The ndb library doesn't allow non-ancestor queries inside transactions. So if you make create_user()
transactional you get the above error because you call UserInformation.query()
inside it (without an ancestor).
If you really want to do that you'd have to place all your UserInformation
entities inside the same entity group by specifying a common ancestor and make your query an ancestor one. But that has performance implications, see Ancestor relation in datastore.
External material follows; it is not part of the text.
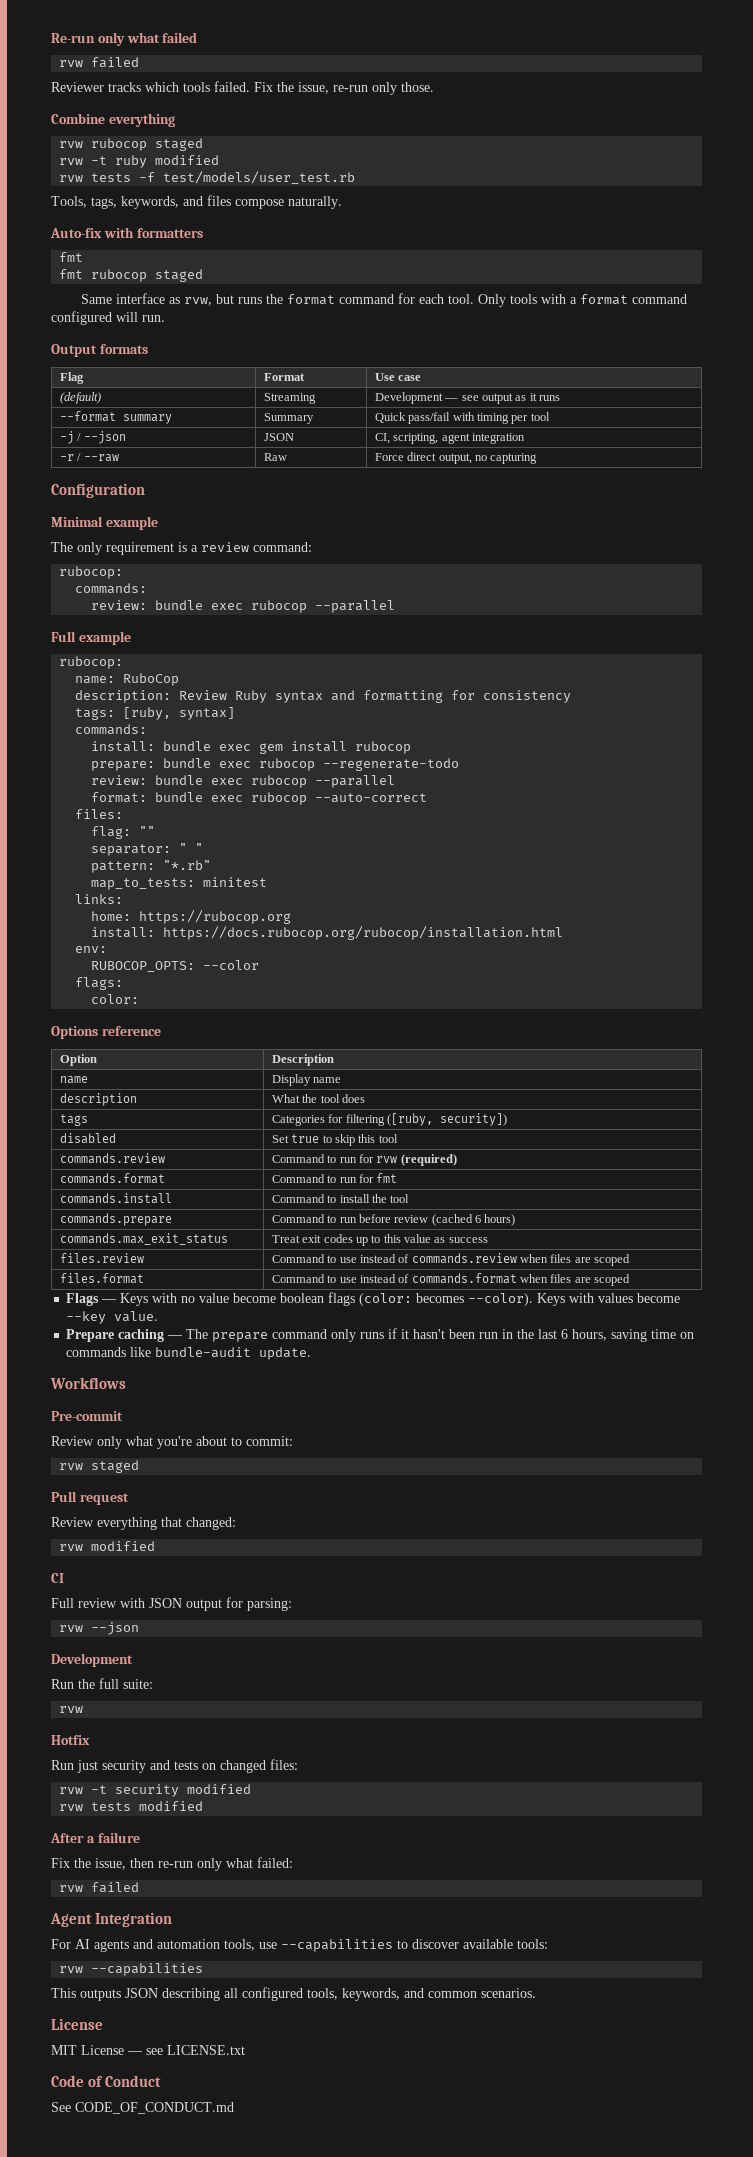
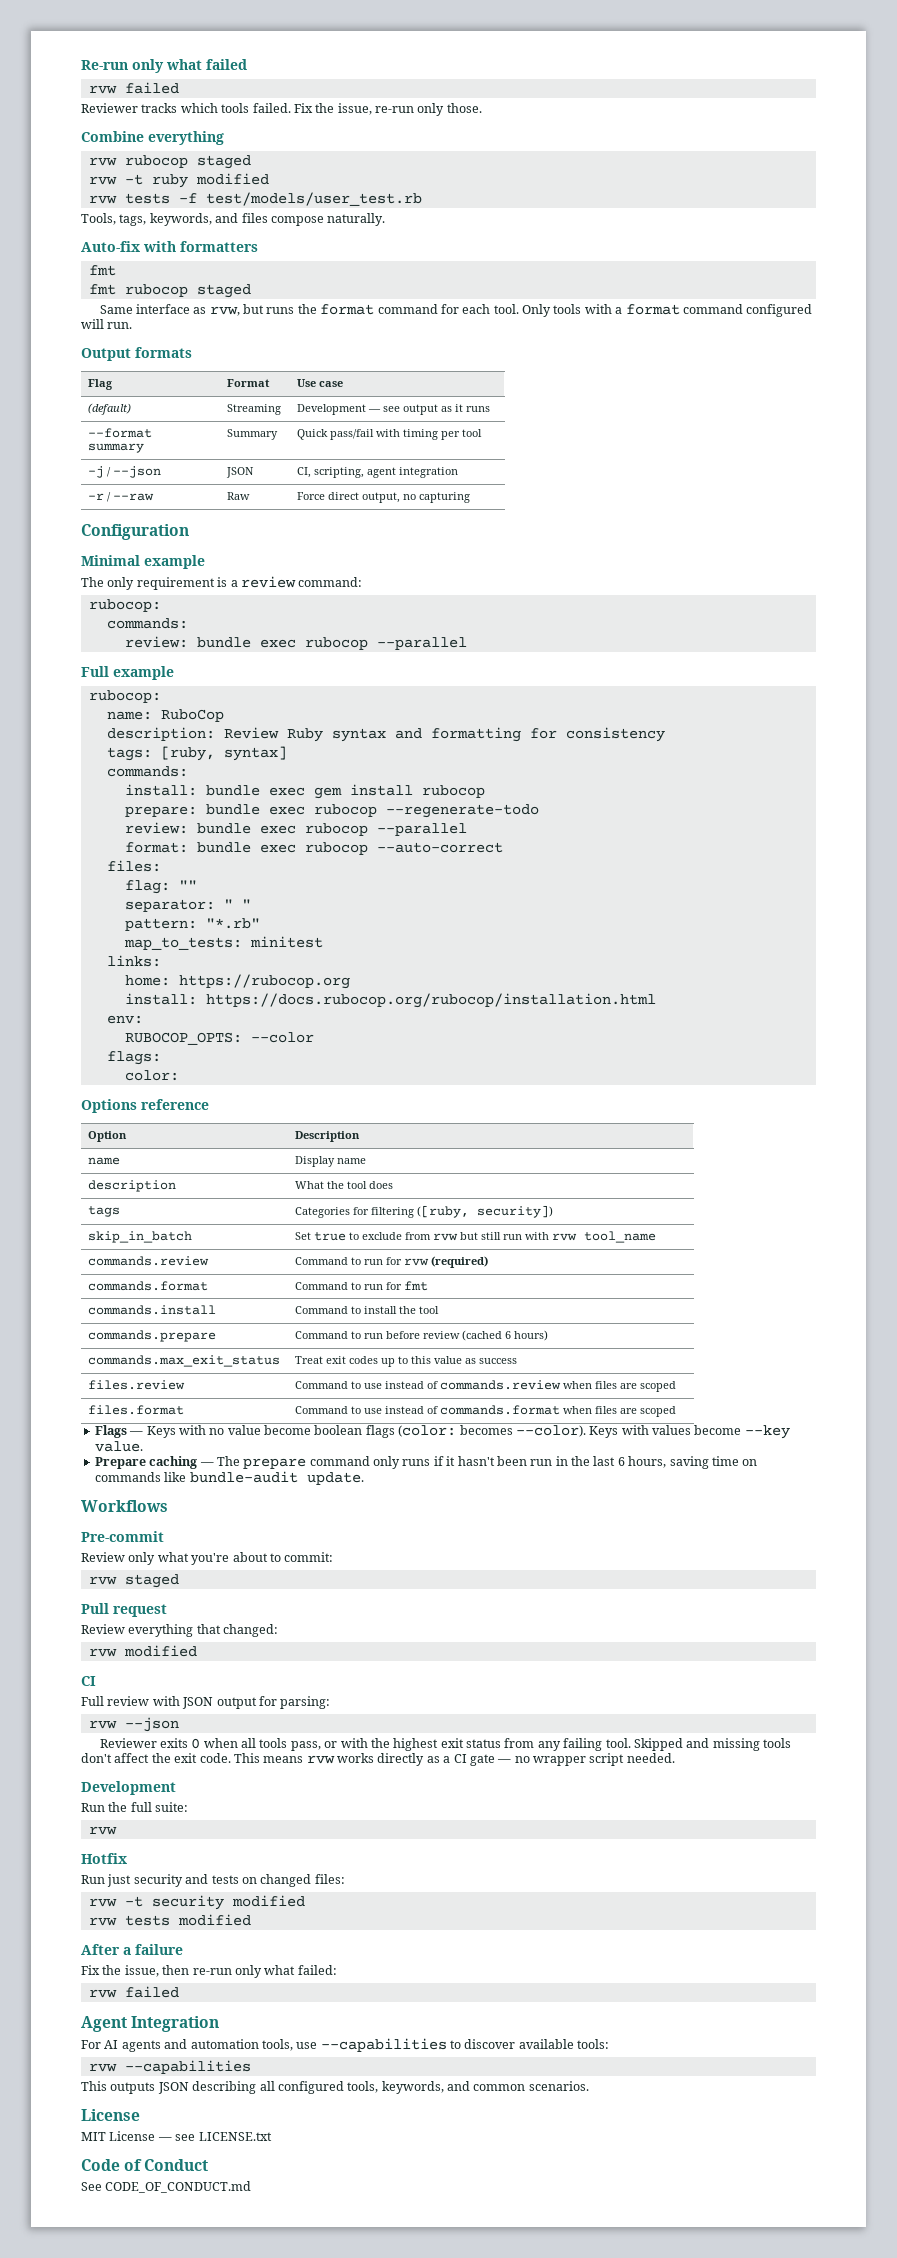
- disabled | Set true to skip this tool
+ skip_in_batch | Set true to exclude from rvw but still run with rvw tool_name
+ Reviewer exits 0 when all tools pass, or with the highest exit status from any failing tool. Skipped and missing tools don't affect the exit code. This means rvw works directly as a CI gate — no wrapper script needed.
Otherwise, even if you split the function in 2, one non-transactional making the query followed by a transactional one just creating the user - which would avoid the error - you'll still be facing the datastore eventual consistency, which is actually the root cause of your problem: the result of the query may not immediately return a recently added entity because it takes some time for the index corresponding to the query to be updated. Which leads to room for creating duplicate entities for the same user. See Balancing Strong and Eventual Consistency with Google Cloud Datastore.
One possible approach would be to check later/periodically if there are duplicates and remove them (eventually merging the info inside into a single entity). And/or mark the user creation as "in progress", record the newly created entity's key and keep querying until the key appears in the query result, when you finally mark the entity creation as "done" (you might not have time to do that inside the same request).
Another approach would be (if possible) to determine an algorithm to obtain a (unique) key based on the user information and just check if an entity with such key exists instead of making a query. Key lookups are strongly consistent and can be done inside transactions, so that would solve your duplicates problem. For example you could use the google_id
as the key ID. Just an example, as that's not ideal either: you may have users without a google_id
, users may want to change their google_id
without loosing other info, etc. Maybe also track the user creation in progress in the session info to prevent repeated attempts to create the same user in the same session (but that won't help with attempts from different sessions).